# libraries

In [1]:
import sys
import os
import pandas as pd
import seaborn as sns
import matplotlib.pyplot as plt
import numpy as np
import en_core_web_sm
from collections import Counter
from spacy.matcher import PhraseMatcher, Matcher


%matplotlib inline

# to import Database class from data_collection folder
module_path = os.path.abspath(os.path.join('../..')+'/data/data_collection')
if module_path not in sys.path:
    sys.path.append(module_path)

# now that the folder is in the path, ../data_collection/database.py can be imported
from database import Database

# Import raw features dataframe with Spacy Docs

In [2]:
# read pickle of dataframe with all reviews data, including Spacy Doc, and features
data_df = pd.read_pickle('/Users/wesamazaizeh/Desktop/Projects/halal_o_meter/src/features/feature_engineering/feature_engineering_v2_last_result.pkl')

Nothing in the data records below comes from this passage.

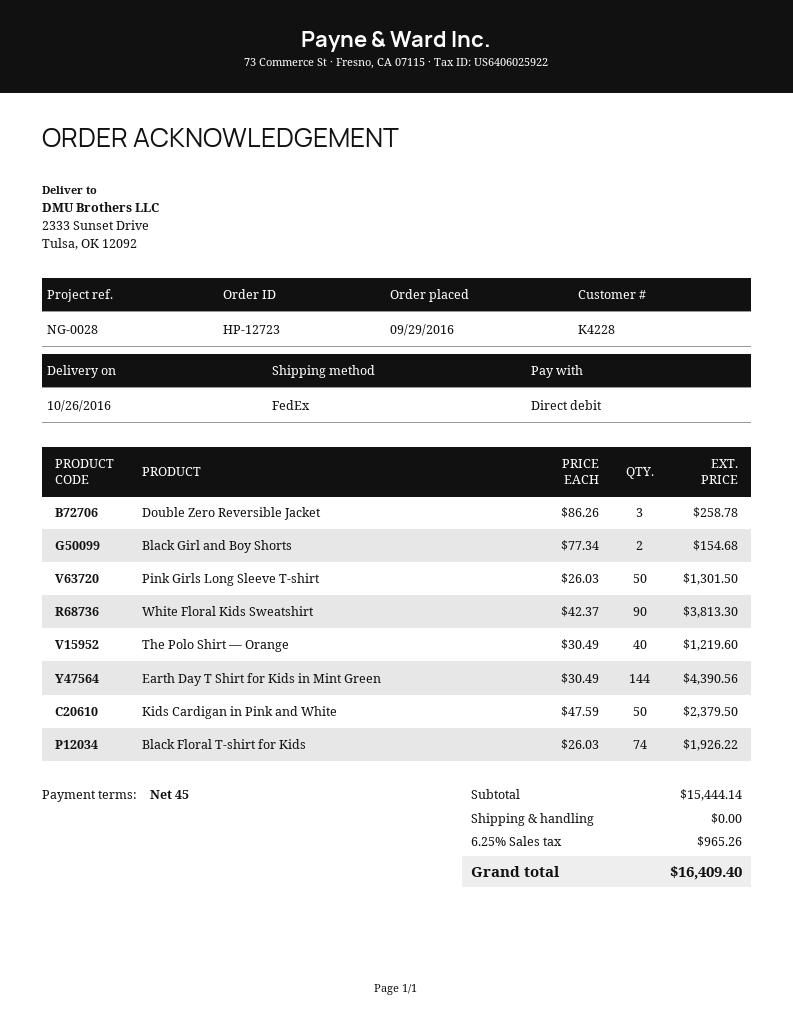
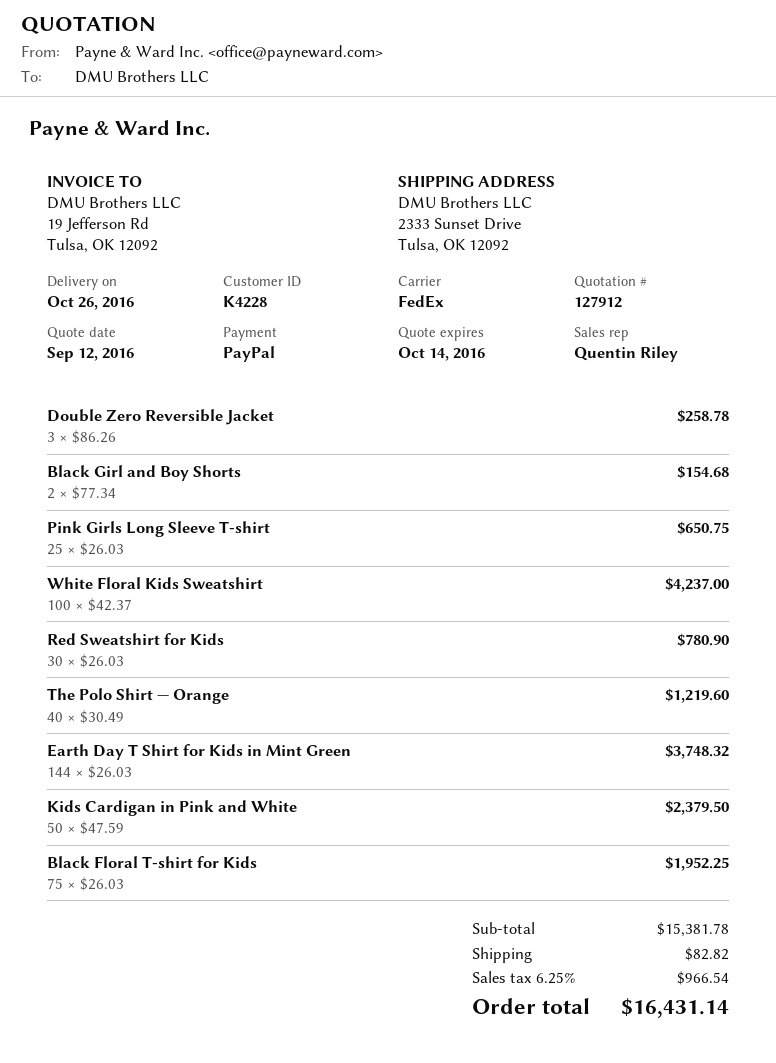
payment method: direct debit -> PayPal
Pink Girls Long Sleeve T-shirt: 50 x 26.03 = 1301.50 -> 25 x 26.03 = 650.75
White Floral Kids Sweatshirt: 90 x 42.37 = 3813.30 -> 100 x 42.37 = 4237.00
Earth Day T Shirt for Kids in Mint Green: 144 x 30.49 = 4390.56 -> 144 x 26.03 = 3748.32
Black Floral T-shirt for Kids: 74 x 26.03 = 1926.22 -> 75 x 26.03 = 1952.25
Red Sweatshirt for Kids: none -> 30 x 26.03 = 780.90
subtotal: 15444.14 -> 15381.78
shipping: 0.00 -> 82.82
tax: 6.25% = 965.26 -> 6.25% = 966.54
total: 16409.40 -> 16431.14

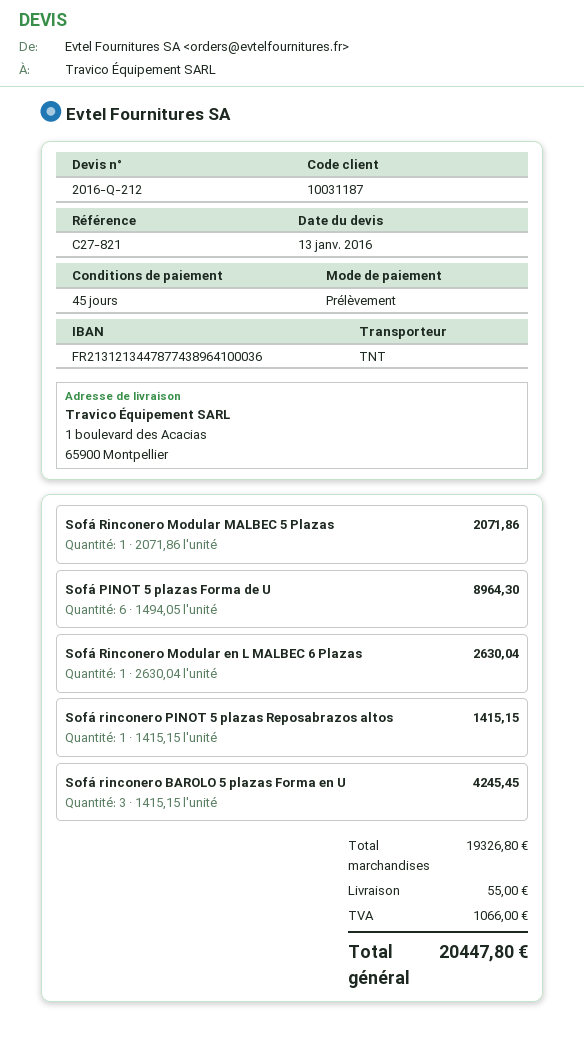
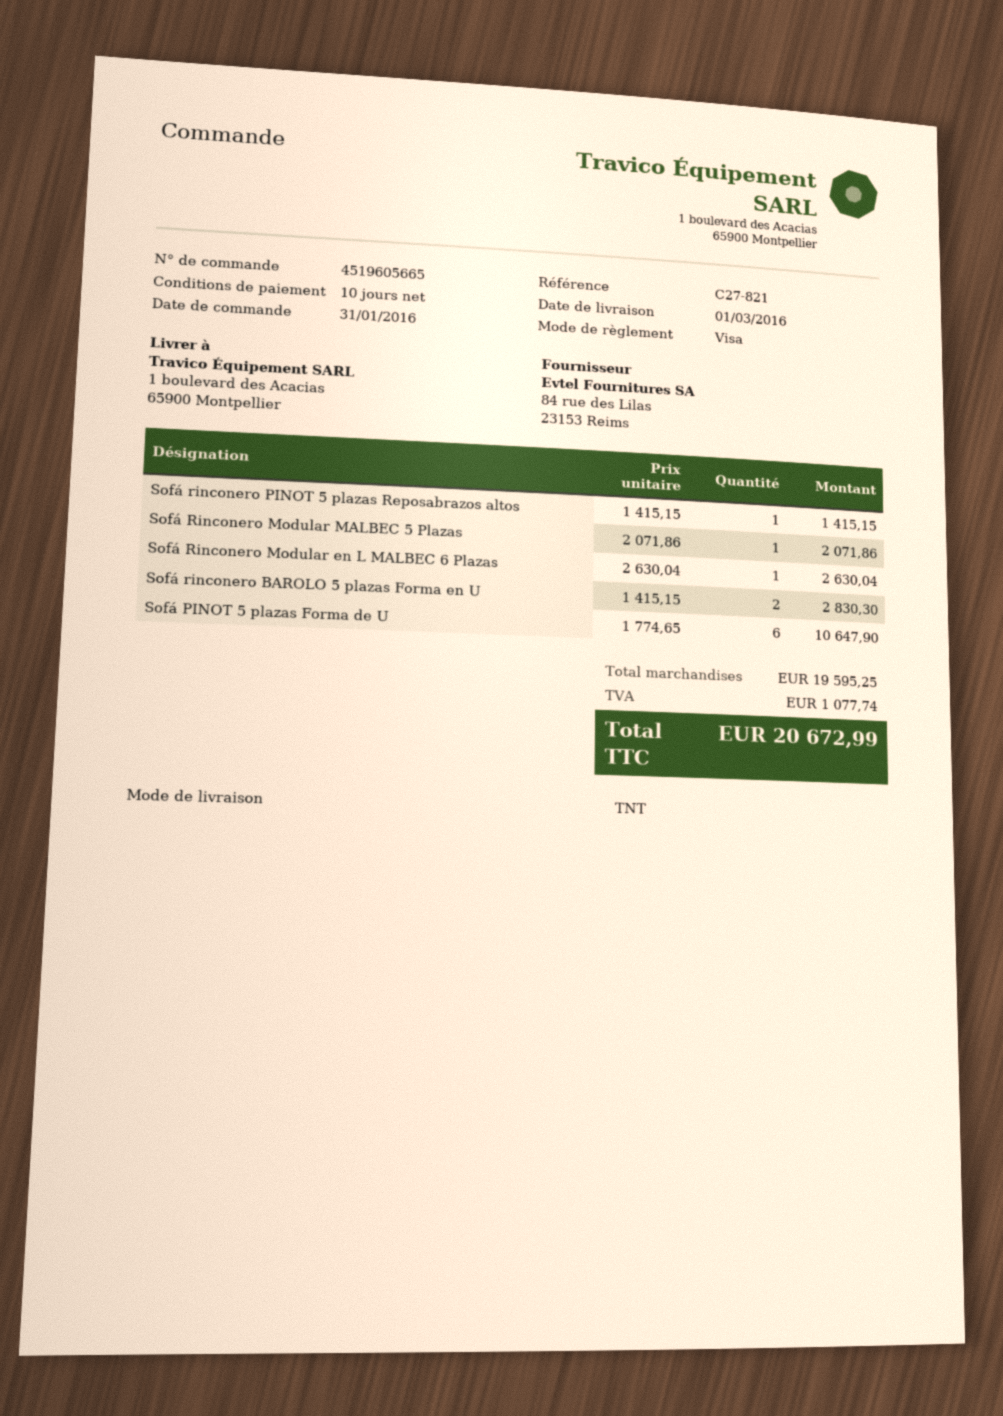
payment terms: 45 days -> 10 days
payment method: direct debit -> Visa
Sofá PINOT 5 plazas Forma de U: 6 x 1494.05 = 8964.30 -> 6 x 1774.65 = 10647.90
Sofá rinconero BAROLO 5 plazas Forma en U: 3 x 1415.15 = 4245.45 -> 2 x 1415.15 = 2830.30
subtotal: 19326.80 -> 19595.25
shipping: 55.00 -> none
tax: 1066.00 -> 1077.74
total: 20447.80 -> 20672.99

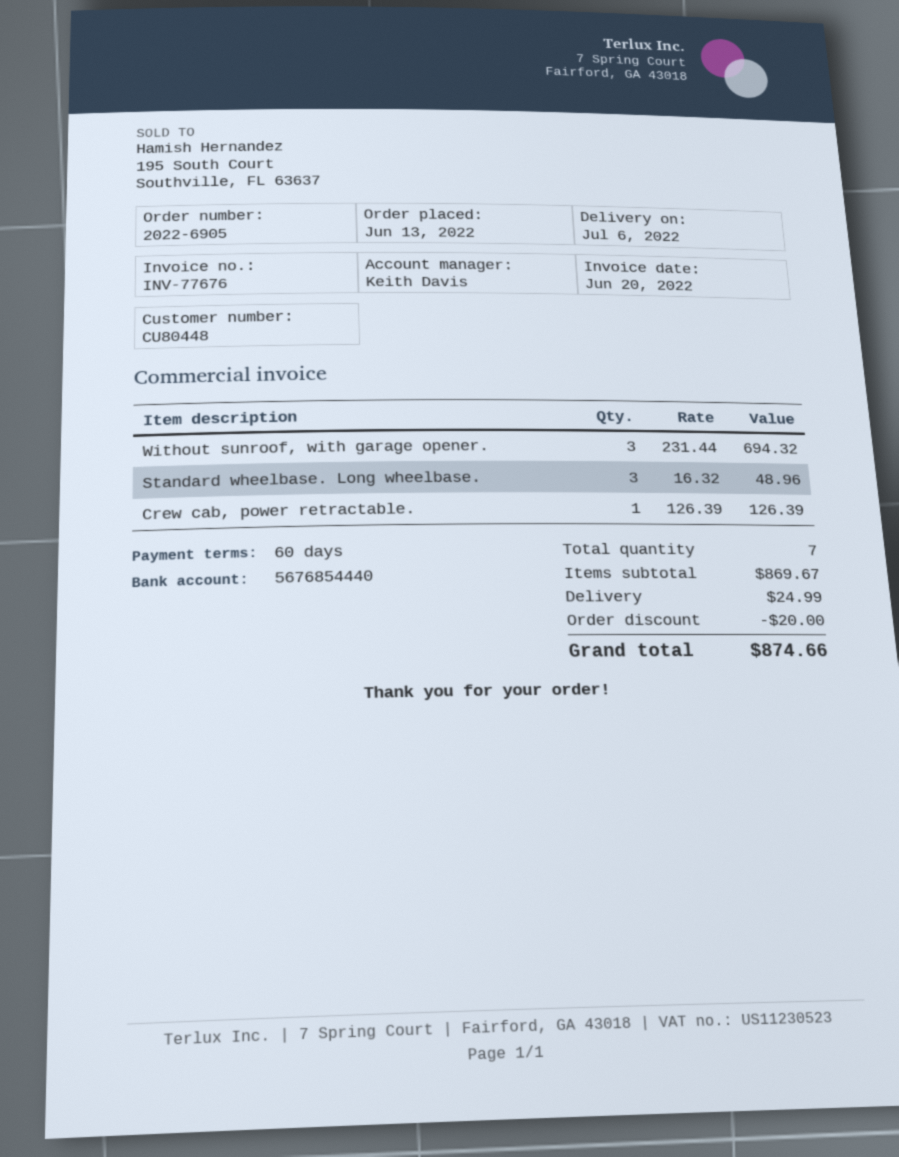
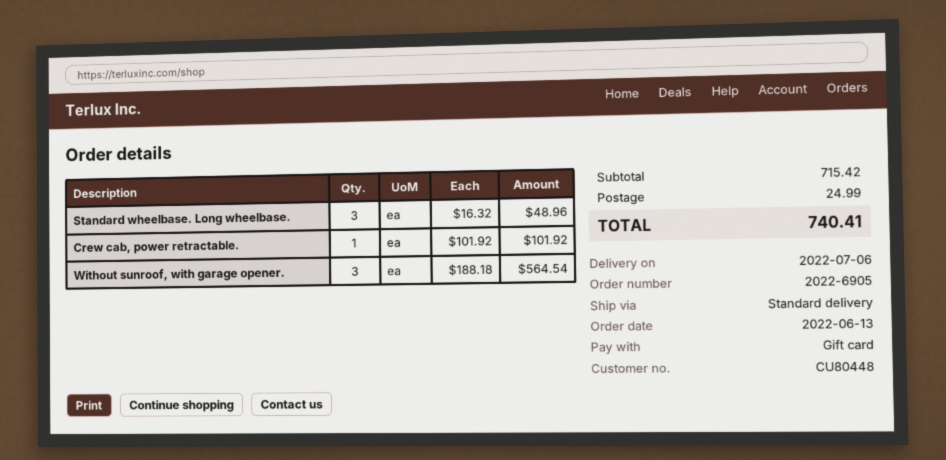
Without sunroof, with garage opener.: 3 x 231.44 = 694.32 -> 3 x 188.18 = 564.54
Crew cab, power retractable.: 1 x 126.39 = 126.39 -> 1 x 101.92 = 101.92
subtotal: 869.67 -> 715.42
discount: 20.00 -> none
total: 874.66 -> 740.41

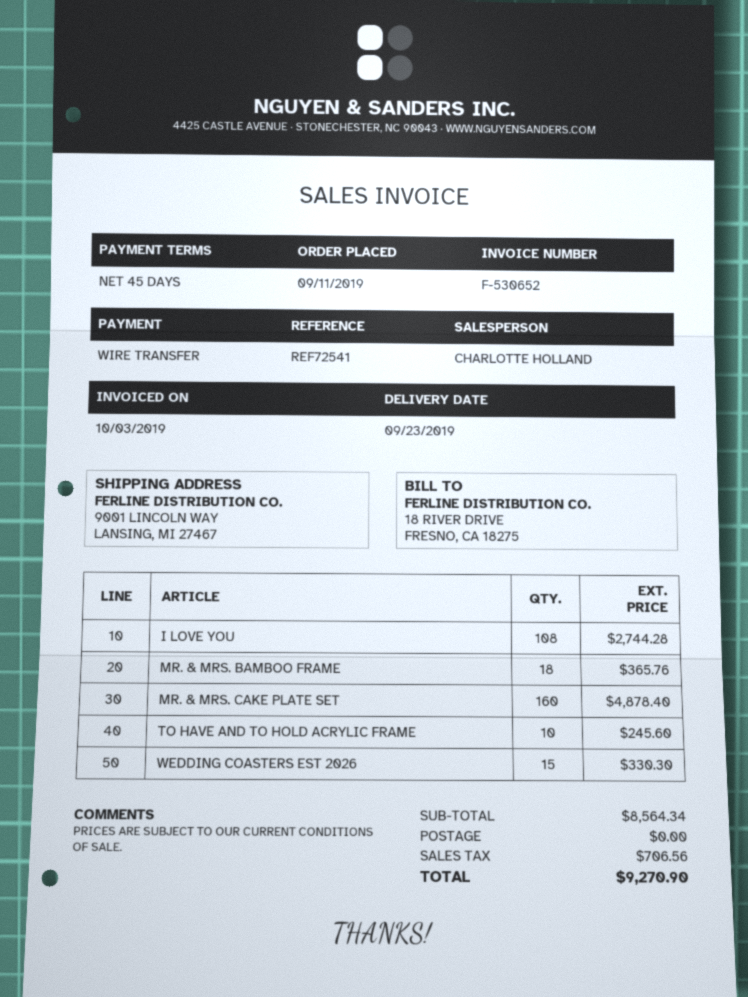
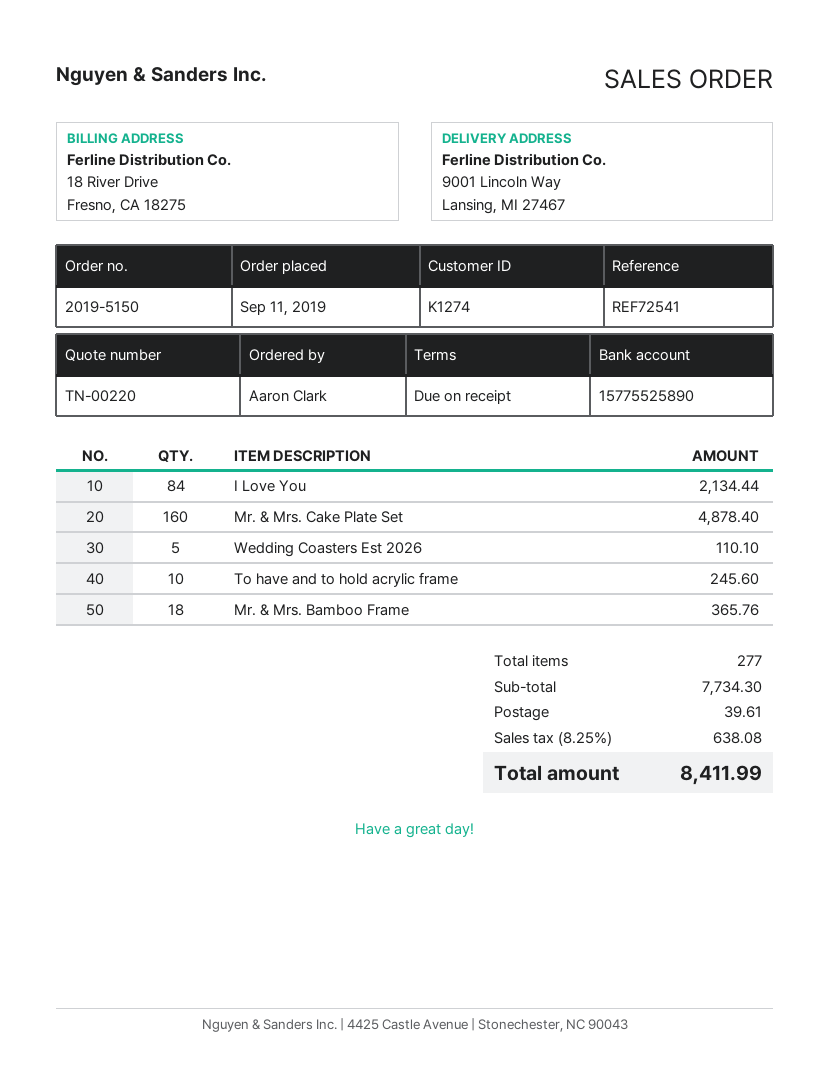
payment terms: 45 days -> on receipt
I LOVE YOU: 108 for 2744.28 -> 84 for 2134.44
WEDDING COASTERS EST 2026: 15 for 330.30 -> 5 for 110.10
subtotal: 8564.34 -> 7734.30
shipping: 0.00 -> 39.61
tax: 706.56 -> 638.08
total: 9270.90 -> 8411.99

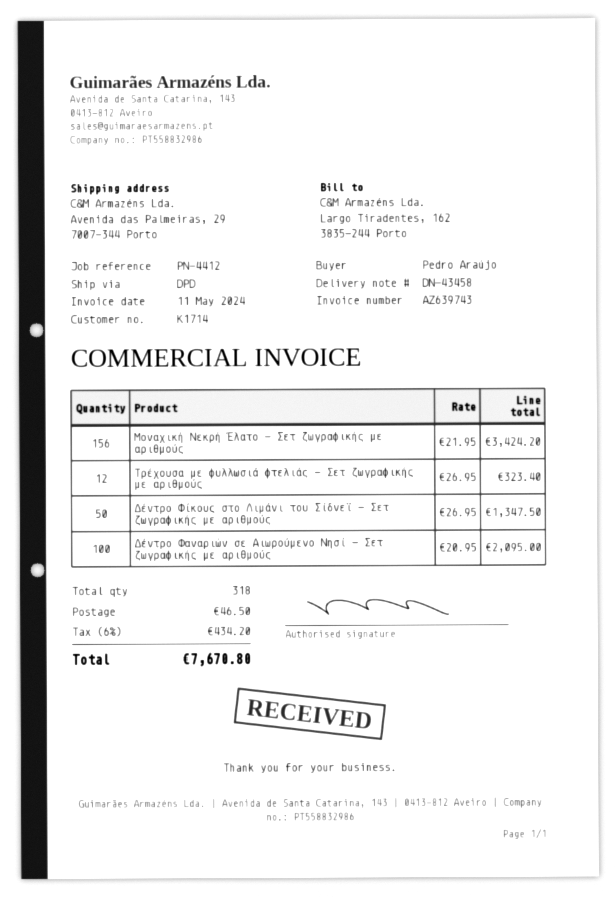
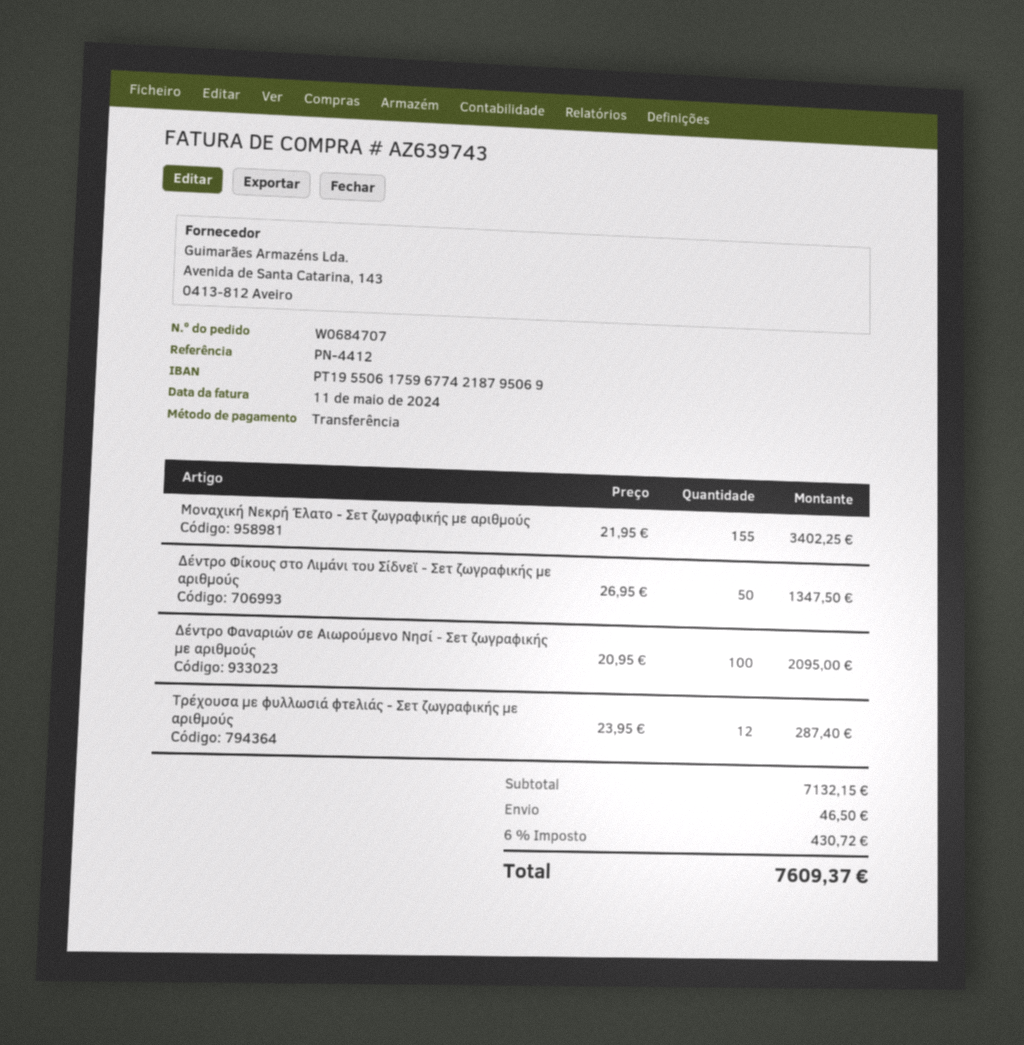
Μοναχική Νεκρή Έλατο - Σετ ζωγραφικής με αριθμούς: 156 x 21.95 = 3424.20 -> 155 x 21.95 = 3402.25
Τρέχουσα με φυλλωσιά φτελιάς - Σετ ζωγραφικής με αριθμούς: 12 x 26.95 = 323.40 -> 12 x 23.95 = 287.40
tax: 6% = 434.20 -> 6% = 430.72
total: 7670.80 -> 7609.37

# Import FP from XGBoost with oversampling model in Baseline_v4

In [3]:
# read pickles
FP_list = pd.read_pickle(os.getcwd() + '/FP_list_v2.pkl')
TN_list = pd.read_pickle(os.getcwd() + '/TN_list_v2.pkl')

# save FP reviews to csv for easier viewing
FP_df = data_df.loc[FP_list]
TN_df = data_df.loc[TN_list]
# FP_df.to_csv(os.getcwd() + '/FP_reviews_v2.csv')

# get word frequency
def most_common_n(text, n):
    nlp = en_core_web_sm.load()
    doc = nlp(text) # since I cannot join Doc objects easily I'll combine the strings
    #remove stopwords, punctuations, and whitespaces
    words = [token.lemma_.lower() for token in doc if token.is_stop != True and token.is_punct != True and token.is_space != True]
    word_freq = Counter(words)
    common_words = word_freq.most_common(n)
    return (common_words)
    
FP_top_50 = most_common_n(". ".join(FP_df['review_text']), 50) # 50 most common words from all FP reviews
TN_top_50 = most_common_n(". ".join(TN_df['review_text']), 50) # 50 most common words from all TN reviews
print(FP_top_50)

[('food', 58), ('halal', 51), ('good', 41), ('chicken', 36), ('burger', 35), ('place', 33), ('order', 24), ('great', 21), ('eat', 20), ('fry', 19), ('meat', 17), ('like', 17), ('try', 16), ('restaurant', 14), ('come', 14), ('$', 12), ('time', 12), ('shawarma', 11), ('2', 11), ('service', 11), ('thing', 11), ('beef', 10), ('go', 10), ('look', 10), ('ask', 10), ('price', 10), ('serve', 10), ('indian', 10), ('kosher', 9), ('lunch', 9), ('guy', 9), ('taste', 9), ('bowl', 9), ('know', 8), ('get', 8), ('3', 8), ('include', 8), ('sauce', 8), ('spice', 8), ('menu', 8), ('medium', 8), ('bacon', 8), ('entree', 7), ('sandwich', 7), ('people', 7), ('want', 7), ('salad', 7), ('say', 7), ('star', 7), ('hot', 7)]


In [4]:
print(TN_top_50)

[('food', 148), ('halal', 147), ('good', 118), ('cart', 95), ('chicken', 95), ('like', 87), ('sauce', 78), ('order', 69), ('come', 60), ('place', 55), ('$', 55), ('rice', 55), ('lamb', 53), ('try', 51), ('time', 50), ('eat', 49), ('get', 48), ('meat', 48), ('taste', 44), ('go', 44), ('great', 42), ('sandwich', 39), ('salad', 37), ('know', 36), ('service', 35), ('definitely', 35), ('white', 35), ('restaurant', 34), ('hot', 34), ('platter', 34), ('think', 32), ('guy', 31), ('lunch', 31), ('line', 30), ('delicious', 30), ('dish', 30), ('gyro', 28), ('grill', 28), ('want', 28), ('noodle', 28), ('ask', 27), ('price', 27), ('meal', 26), ('long', 26), ('burger', 26), ('pita', 26), ('day', 25), ('little', 25), ('find', 24), ('fry', 24)]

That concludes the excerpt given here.